Without surprise, soon “Slacker Uprising” was available on P2P sites. Rumors claimed that the leakage was perhaps not unintentional. In a recent interview for TorrentFreak, he seems to confirm the rumors. In any case, Michael Moore is happy of these torrents.

This is not a surprise. If your objective is to denounce a problem (as claimed by Michael Moore), then your goal is to get the largest audience possible (and not to make the largest earning possible). Then P2P is a channel of distribution that you must not avoid. P2P offers both a large audience and a defense against censorship.

Would Emile Zola have made a video version of his famous “J’accuse” and distributed over YouTube and BitTorrent?

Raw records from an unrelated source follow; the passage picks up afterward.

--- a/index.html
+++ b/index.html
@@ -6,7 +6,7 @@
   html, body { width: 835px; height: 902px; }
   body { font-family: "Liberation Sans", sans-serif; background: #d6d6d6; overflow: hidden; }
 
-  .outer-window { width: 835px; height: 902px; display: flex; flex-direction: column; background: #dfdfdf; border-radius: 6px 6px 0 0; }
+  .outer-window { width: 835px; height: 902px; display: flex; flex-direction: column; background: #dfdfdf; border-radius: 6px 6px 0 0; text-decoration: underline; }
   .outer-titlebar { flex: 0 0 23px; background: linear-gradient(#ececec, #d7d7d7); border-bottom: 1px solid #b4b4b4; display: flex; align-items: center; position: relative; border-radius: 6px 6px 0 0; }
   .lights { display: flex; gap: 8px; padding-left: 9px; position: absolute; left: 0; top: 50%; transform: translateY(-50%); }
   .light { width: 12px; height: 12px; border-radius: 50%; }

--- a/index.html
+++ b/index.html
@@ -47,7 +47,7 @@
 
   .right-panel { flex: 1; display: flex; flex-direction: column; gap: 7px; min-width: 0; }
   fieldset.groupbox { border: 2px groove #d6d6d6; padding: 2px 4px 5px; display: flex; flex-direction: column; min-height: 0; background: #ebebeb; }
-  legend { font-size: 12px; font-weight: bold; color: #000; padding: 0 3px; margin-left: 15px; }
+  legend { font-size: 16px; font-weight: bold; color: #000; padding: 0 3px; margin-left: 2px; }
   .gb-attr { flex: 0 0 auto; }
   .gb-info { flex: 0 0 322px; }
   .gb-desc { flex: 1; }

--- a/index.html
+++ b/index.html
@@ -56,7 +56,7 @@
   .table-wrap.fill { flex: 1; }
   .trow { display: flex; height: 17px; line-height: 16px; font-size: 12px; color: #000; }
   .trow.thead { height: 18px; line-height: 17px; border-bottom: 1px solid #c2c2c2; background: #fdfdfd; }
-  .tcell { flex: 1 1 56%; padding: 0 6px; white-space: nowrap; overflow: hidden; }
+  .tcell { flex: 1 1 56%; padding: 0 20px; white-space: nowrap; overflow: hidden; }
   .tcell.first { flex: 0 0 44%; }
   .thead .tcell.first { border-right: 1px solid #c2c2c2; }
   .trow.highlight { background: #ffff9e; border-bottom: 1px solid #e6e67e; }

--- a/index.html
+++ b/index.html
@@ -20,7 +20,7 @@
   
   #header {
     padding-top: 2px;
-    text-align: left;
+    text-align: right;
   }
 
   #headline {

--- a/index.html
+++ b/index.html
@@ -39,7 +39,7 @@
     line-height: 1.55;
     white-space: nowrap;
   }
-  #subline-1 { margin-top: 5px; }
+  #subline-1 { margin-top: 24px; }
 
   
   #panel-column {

Cracked quantum cryptography?

[Edit] [Delete]
Wednesday, October 8, 2008

Many media are currently reporting that a Norwegian student, Vadim Makarov, cracked quantum cryptography. According to them, he has broken the unbreakable cryptosystem.

Let’s investigate a little bit. The easiest is to go on his personal site. There is a link to a poster session from SECOQ conference. This poster session of course explains the hack. He found a weakness in the implementation of the photonics receiver. This allows him to setup a Man In the Middle attack. He can then impersonate Alice.

Thus, it is a good piece of reverse engineering and hacking. It highlights that often flaws come from implementation and that Law 1 is always true. Nevertheless, quantum cryptography is not yet broken. It would be equivalent to state that AES broken because AACS was broken:-(

Once more, media are using appealing titles. Unfortunately, they are misleading. In some cases, it is that the journalist does not understand what he is writing about. In other cases, it is to be more attractive.